━━ Data under study
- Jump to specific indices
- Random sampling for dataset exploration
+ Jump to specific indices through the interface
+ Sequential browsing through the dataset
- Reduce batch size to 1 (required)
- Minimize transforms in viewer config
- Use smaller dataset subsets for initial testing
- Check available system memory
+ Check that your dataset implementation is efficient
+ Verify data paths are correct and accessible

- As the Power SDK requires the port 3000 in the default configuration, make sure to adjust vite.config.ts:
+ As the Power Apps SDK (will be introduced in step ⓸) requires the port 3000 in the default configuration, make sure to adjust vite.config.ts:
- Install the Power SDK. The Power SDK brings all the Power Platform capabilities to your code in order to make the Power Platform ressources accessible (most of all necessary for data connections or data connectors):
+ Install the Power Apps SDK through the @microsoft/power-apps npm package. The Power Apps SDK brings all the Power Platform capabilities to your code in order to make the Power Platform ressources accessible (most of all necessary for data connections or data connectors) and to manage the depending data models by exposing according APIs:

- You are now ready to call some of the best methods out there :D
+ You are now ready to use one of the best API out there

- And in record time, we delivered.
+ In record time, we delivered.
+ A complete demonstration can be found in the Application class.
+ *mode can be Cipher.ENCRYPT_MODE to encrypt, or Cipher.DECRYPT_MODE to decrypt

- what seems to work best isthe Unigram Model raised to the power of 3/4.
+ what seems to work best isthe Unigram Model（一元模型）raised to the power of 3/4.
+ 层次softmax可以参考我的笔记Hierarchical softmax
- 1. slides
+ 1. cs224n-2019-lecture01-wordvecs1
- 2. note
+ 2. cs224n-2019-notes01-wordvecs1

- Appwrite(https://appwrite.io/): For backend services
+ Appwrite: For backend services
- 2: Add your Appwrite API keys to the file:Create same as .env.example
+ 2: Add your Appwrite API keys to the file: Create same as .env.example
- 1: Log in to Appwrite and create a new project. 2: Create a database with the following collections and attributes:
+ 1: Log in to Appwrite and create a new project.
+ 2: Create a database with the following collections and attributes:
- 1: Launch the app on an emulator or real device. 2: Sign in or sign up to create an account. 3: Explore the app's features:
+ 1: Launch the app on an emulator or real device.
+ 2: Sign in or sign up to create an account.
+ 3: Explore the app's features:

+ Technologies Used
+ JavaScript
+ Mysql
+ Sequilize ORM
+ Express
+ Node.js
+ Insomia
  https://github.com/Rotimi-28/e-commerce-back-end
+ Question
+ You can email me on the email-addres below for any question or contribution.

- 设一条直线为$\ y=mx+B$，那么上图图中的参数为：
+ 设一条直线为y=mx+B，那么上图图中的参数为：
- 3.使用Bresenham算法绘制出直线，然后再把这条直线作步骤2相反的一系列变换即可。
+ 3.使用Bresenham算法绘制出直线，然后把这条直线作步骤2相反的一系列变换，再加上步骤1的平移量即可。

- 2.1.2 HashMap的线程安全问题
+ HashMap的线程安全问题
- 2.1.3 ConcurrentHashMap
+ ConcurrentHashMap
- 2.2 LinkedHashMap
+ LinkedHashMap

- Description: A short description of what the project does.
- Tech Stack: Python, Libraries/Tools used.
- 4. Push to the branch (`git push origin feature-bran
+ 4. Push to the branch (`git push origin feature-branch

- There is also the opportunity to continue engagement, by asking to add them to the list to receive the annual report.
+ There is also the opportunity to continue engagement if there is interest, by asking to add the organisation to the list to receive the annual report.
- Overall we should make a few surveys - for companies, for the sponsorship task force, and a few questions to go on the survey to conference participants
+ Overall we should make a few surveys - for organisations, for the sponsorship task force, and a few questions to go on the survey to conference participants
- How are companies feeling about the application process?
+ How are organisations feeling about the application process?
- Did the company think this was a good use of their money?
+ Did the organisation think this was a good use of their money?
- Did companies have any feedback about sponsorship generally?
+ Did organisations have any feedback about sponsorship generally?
━━━━
**What you have to do**
Extract the first line above and each line after it up to and including the one with "- Install the", please, exactly and with nothing else.

**Task solution**
- Jump to specific indices
- Random sampling for dataset exploration
+ Jump to specific indices through the interface
+ Sequential browsing through the dataset
- Reduce batch size to 1 (required)
- Minimize transforms in viewer config
- Use smaller dataset subsets for initial testing
- Check available system memory
+ Check that your dataset implementation is efficient
+ Verify data paths are correct and accessible

- As the Power SDK requires the port 3000 in the default configuration, make sure to adjust vite.config.ts:
+ As the Power Apps SDK (will be introduced in step ⓸) requires the port 3000 in the default configuration, make sure to adjust vite.config.ts:
- Install the Power SDK. The Power SDK brings all the Power Platform capabilities to your code in order to make the Power Platform ressources accessible (most of all necessary for data connections or data connectors):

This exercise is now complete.